There is a 2001 Skyline that has been made street legal...so i'm told by the seller. I asked him for the vin and he said that skyline's don't have vin's. Is this true, if it is, is there any way to check if its ever been in an accident?


----------



## turbosentra89 (Jul 30, 2005)

MaxLax44 said:


> There is a 2001 Skyline that has been made street legal...so i'm told by the seller. I asked him for the vin and he said that skyline's don't have vin's. Is this true, if it is, is there any way to check if its ever been in an accident?


skylines have vin's :bs: , Car fax , or an insurance company


----------



## Delta00 (Aug 11, 2005)

turbosentra89 said:


> skylines have vin's :bs: , Car fax , or an insurance company


skylines do not have VINs, they are only made in Japan, which does not have a VIN like the US does...


----------



## imoz (Jul 4, 2005)

Delta00 said:


> skylines do not have VINs, they are only made in Japan, which does not have a VIN like the US does...
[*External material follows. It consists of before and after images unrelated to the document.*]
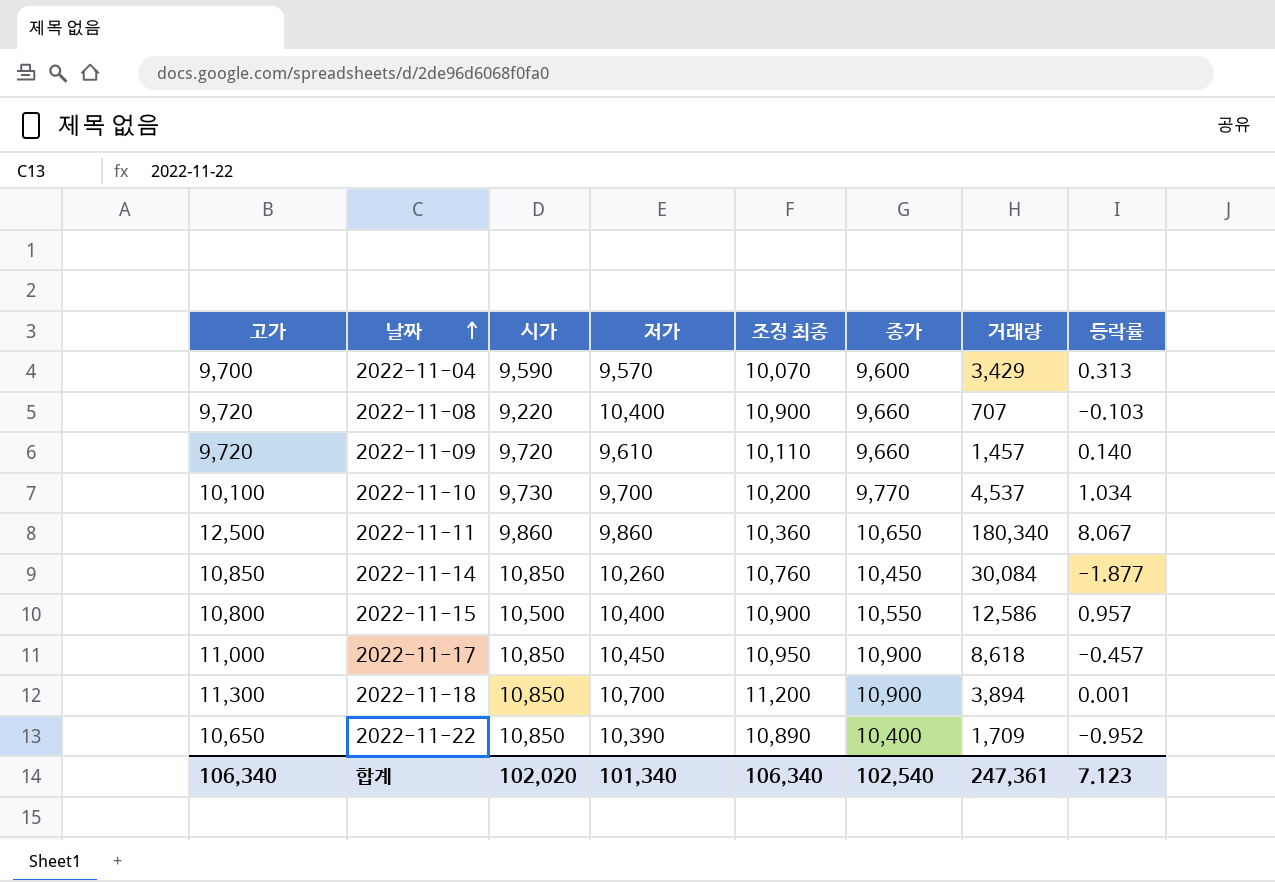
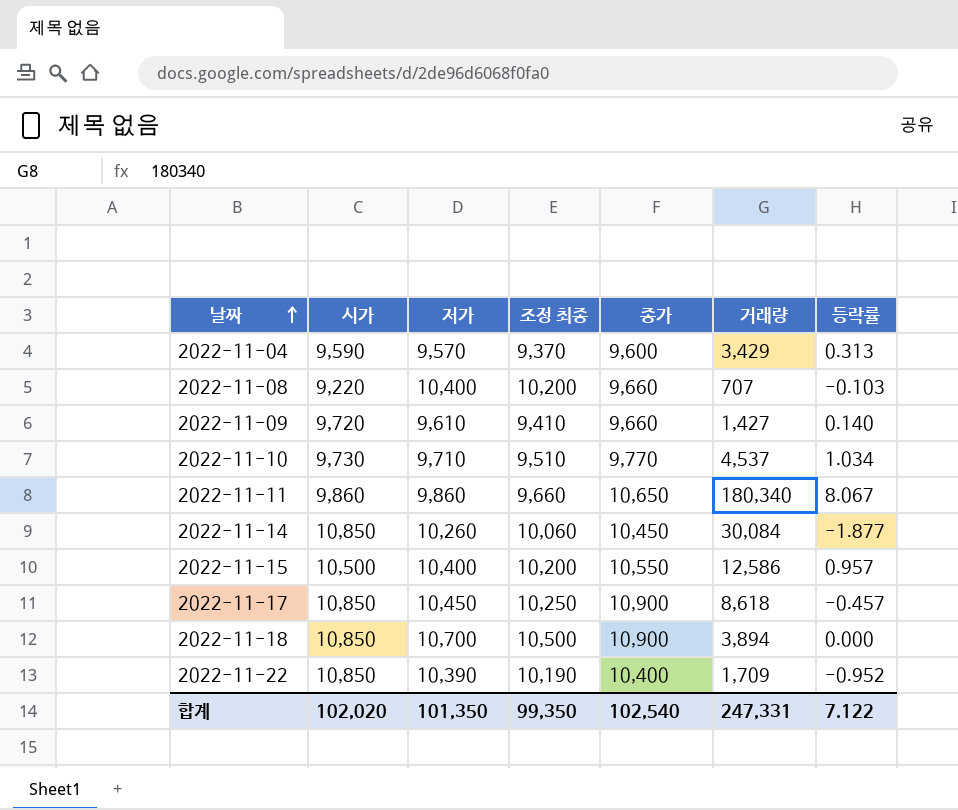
column 고가 | position: 1 -> none
column 조정 최종 | formula: [저가] + 500 -> [저가] - 200
2022-11-09 | 거래량: 1,457 -> 1,427
2022-11-10 | 저가: 9,700 -> 9,710
2022-11-18 | 등락률: 0.001 -> 0.000
합계 | 저가: 101,340 -> 101,350
합계 | 조정 최종: 106,340 -> 99,350
합계 | 거래량: 247,361 -> 247,331
합계 | 등락률: 7.123 -> 7.122

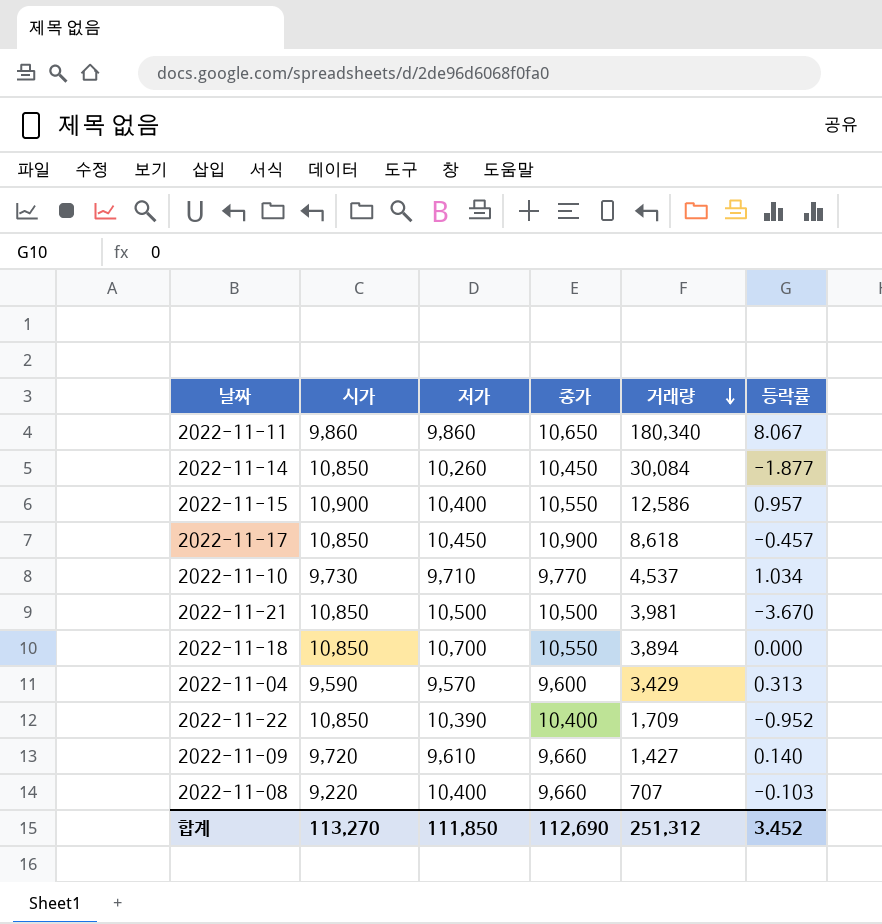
row order: 날짜 ascending -> 거래량 descending
column 조정 최종 | formula: [저가] - 200 -> none
2022-11-15 | 시가: 10,500 -> 10,900
row 2022-11-21: none -> 10,850 | 10,500 | 10,500 | 3,981 | -3.670
2022-11-18 | 종가: 10,900 -> 10,550
합계 | 시가: 102,020 -> 113,270
합계 | 저가: 101,350 -> 111,850
합계 | 종가: 102,540 -> 112,690
합계 | 거래량: 247,331 -> 251,312
합계 | 등락률: 7.122 -> 3.452

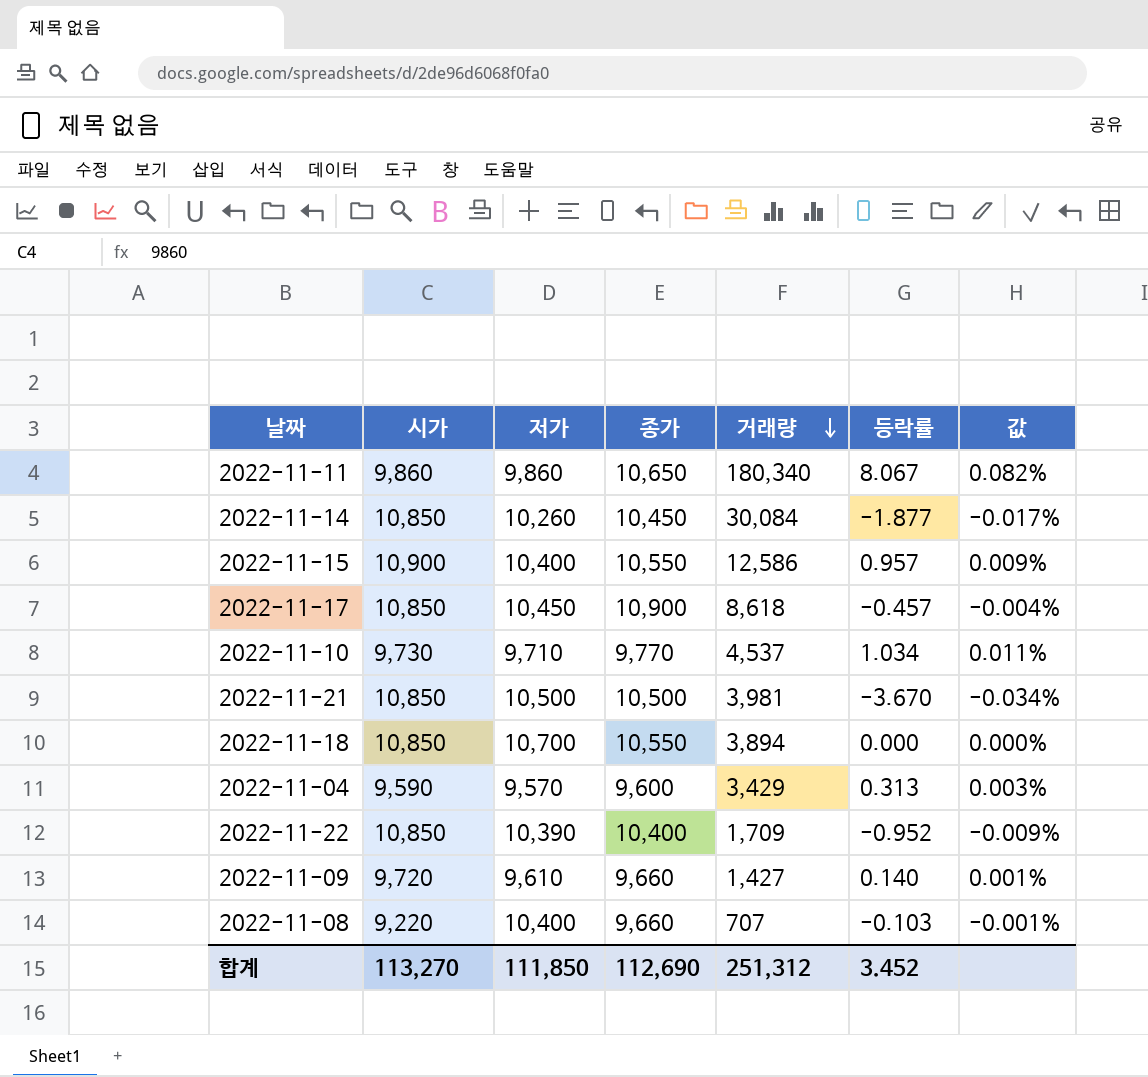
column 값 | formula: none -> [등락률] / [시가]

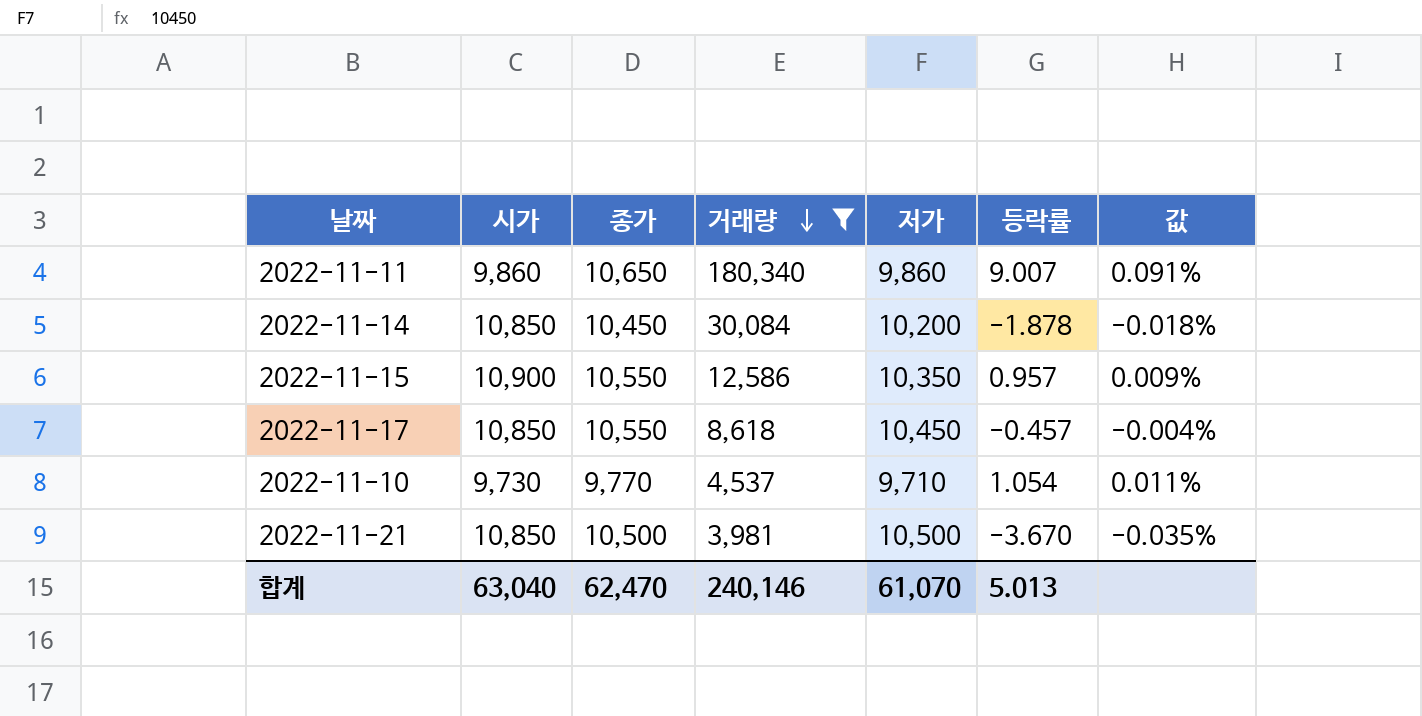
filter: none -> 거래량 >= 3,981
column 저가 | position: 3 -> 5
column 값 | formula: [등락률] / [시가] -> [등락률] / [저가]
2022-11-11 | 등락률: 8.067 -> 9.007
2022-11-14 | 저가: 10,260 -> 10,200
2022-11-14 | 등락률: -1.877 -> -1.878
2022-11-15 | 저가: 10,400 -> 10,350
2022-11-17 | 종가: 10,900 -> 10,550
2022-11-10 | 등락률: 1.034 -> 1.054
합계 | 시가: 113,270 -> 63,040
합계 | 종가: 112,690 -> 62,470
합계 | 거래량: 251,312 -> 240,146
합계 | 저가: 111,850 -> 61,070
합계 | 등락률: 3.452 -> 5.013

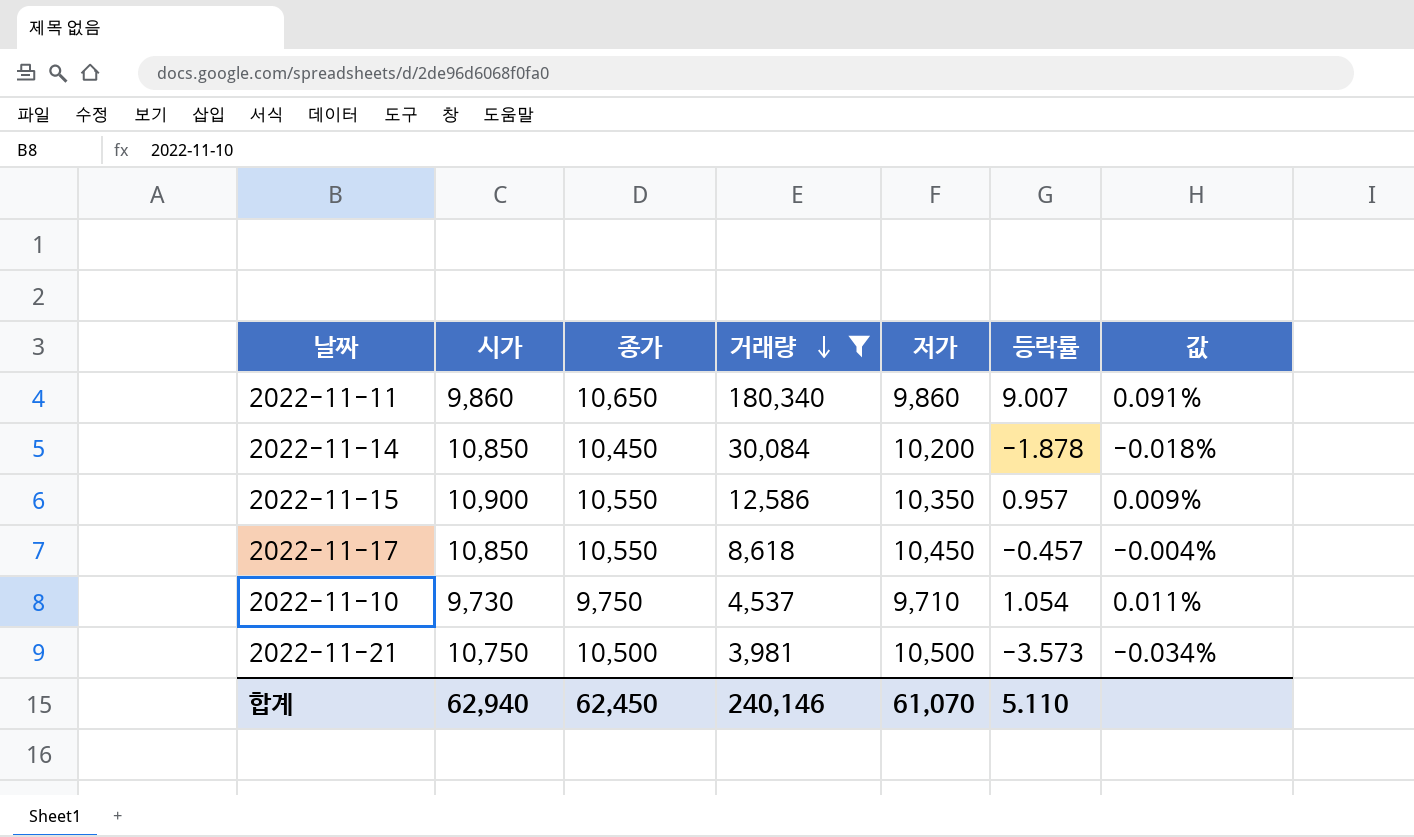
2022-11-10 | 종가: 9,770 -> 9,750
2022-11-21 | 시가: 10,850 -> 10,750
2022-11-21 | 등락률: -3.670 -> -3.573
2022-11-21 | 값: -0.035% -> -0.034%
합계 | 시가: 63,040 -> 62,940
합계 | 종가: 62,470 -> 62,450
합계 | 등락률: 5.013 -> 5.110

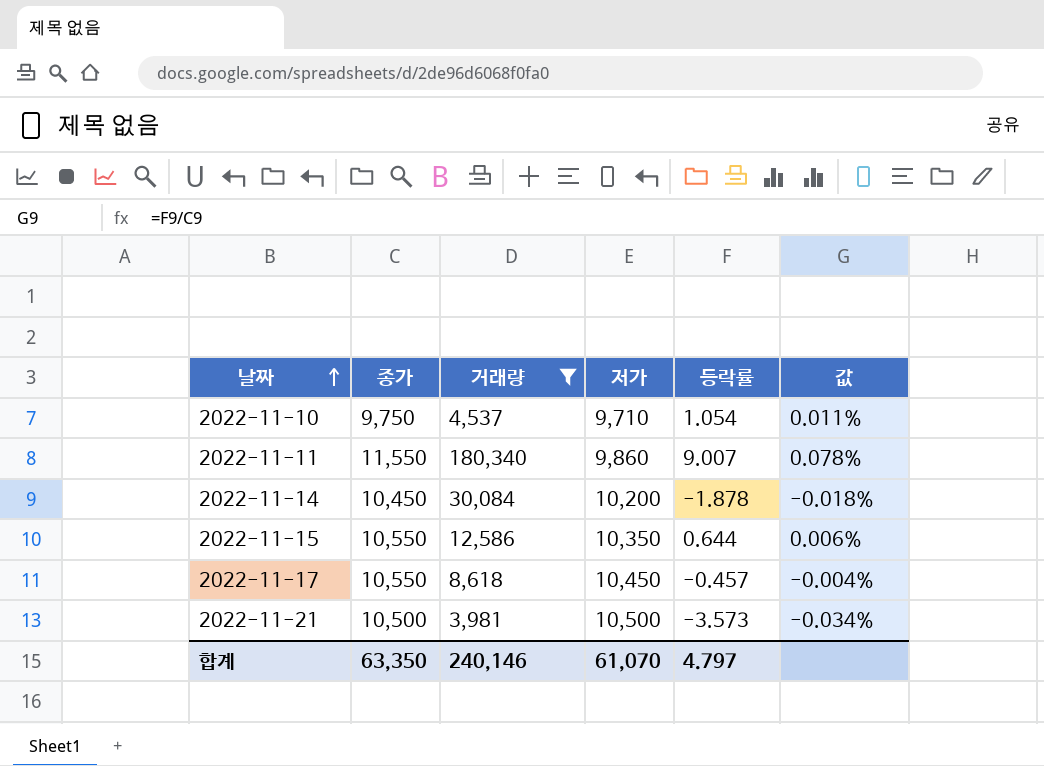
row order: 거래량 descending -> 날짜 ascending
column 시가 | position: 2 -> none
column 값 | formula: [등락률] / [저가] -> [등락률] / [종가]
2022-11-11 | 종가: 10,650 -> 11,550
2022-11-15 | 등락률: 0.957 -> 0.644
합계 | 종가: 62,450 -> 63,350
합계 | 등락률: 5.110 -> 4.797

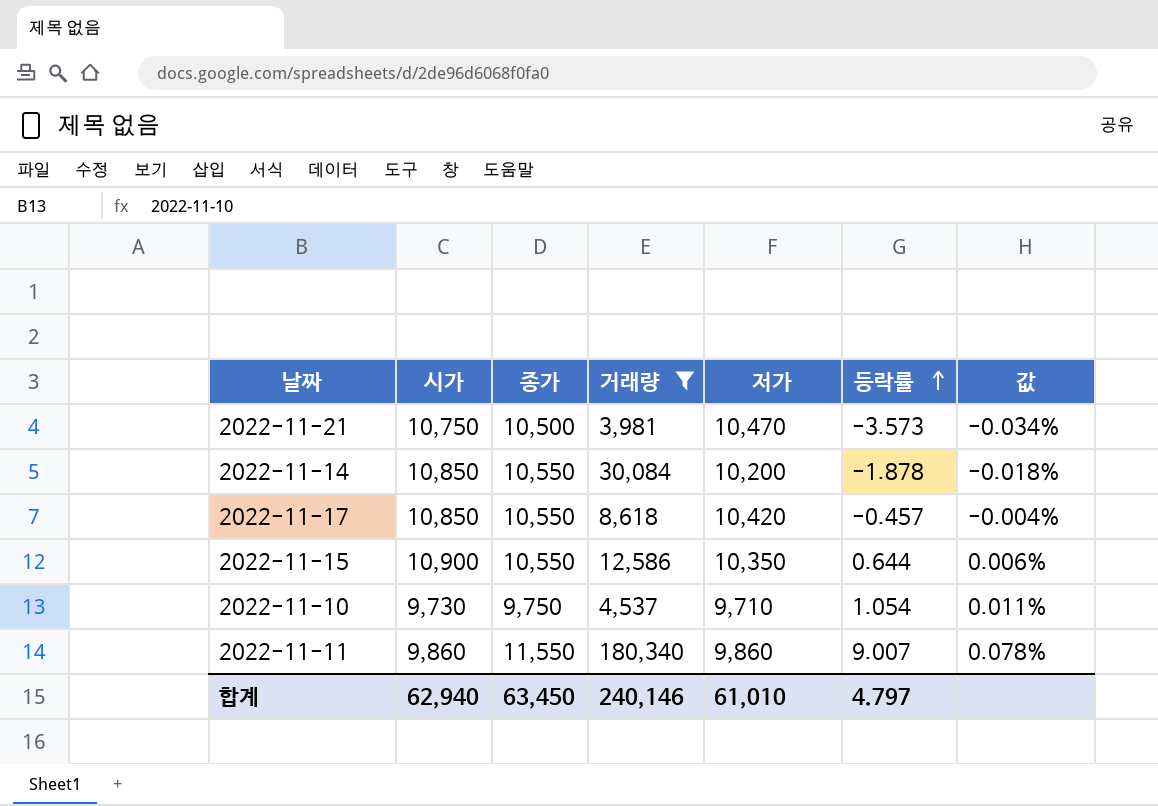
row order: 날짜 ascending -> 등락률 ascending
column 시가 | position: none -> 2
2022-11-21 | 저가: 10,500 -> 10,470
2022-11-14 | 종가: 10,450 -> 10,550
2022-11-17 | 저가: 10,450 -> 10,420
합계 | 종가: 63,350 -> 63,450
합계 | 저가: 61,070 -> 61,010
This is incorrect. Someone had pointed out to me that the chassis number assigned to the car in Japan is re-used as the VIN once the car has been given DOT bond release in the US.
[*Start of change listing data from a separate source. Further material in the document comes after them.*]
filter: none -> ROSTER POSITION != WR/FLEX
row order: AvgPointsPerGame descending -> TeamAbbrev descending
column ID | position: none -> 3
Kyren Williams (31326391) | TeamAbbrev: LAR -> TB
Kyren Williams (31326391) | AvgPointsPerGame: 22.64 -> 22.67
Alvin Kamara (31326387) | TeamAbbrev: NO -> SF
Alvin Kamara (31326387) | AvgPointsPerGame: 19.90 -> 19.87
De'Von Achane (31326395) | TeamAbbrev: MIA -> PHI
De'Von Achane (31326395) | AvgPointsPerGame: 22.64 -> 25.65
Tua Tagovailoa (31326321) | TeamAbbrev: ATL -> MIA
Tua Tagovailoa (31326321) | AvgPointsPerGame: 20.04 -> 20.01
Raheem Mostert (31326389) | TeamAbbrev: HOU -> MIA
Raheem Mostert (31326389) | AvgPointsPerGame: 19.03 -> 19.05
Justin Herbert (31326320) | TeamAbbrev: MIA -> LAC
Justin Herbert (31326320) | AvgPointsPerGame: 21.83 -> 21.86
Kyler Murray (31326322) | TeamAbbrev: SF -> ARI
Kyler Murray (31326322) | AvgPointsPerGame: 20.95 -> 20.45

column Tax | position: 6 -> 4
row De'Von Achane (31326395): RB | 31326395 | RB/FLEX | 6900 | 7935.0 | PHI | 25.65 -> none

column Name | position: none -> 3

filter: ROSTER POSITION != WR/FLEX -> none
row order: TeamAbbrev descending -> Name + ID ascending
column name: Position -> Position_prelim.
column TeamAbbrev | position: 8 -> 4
Ask the seller to tell you the chassis number, then call the DOT and ask them to verify if its legit. As for Carfaxing it, I have no idea if it would work or if they track gray market cars. Ask the seller to send you a copy of the bond release.


----------



## asleepz (Feb 24, 2004)

I'll tell you right now it's BS because there's only like 1-2 legal R34s in the US.


----------



## 96skylineguy (Apr 30, 2005)

There is no real way to keep track of the 16 digit VIN that are issued to the non original US models, so checking to see if its been in an accident is a buyer beware situation. There are also alot more then just 1-2 legal r34's in the use because I know 2 people right now that have r34's LEGAL. 1 in new york and 1 in seattle. So you know Motorex *cough*ripoff*cough* legalized about 30 of them. This is what I have been told by NHTSA because they maybe doing a conformity check on them. Just FYI!


----------



## psuLemon (Apr 23, 2003)

unless you see the car close up and know what to look for, then its hard to tell if it has been an accident. for example, on stock hoods they have labels of the engine components and ac system, if they get replaced, they usually dont put new stickers on.


----------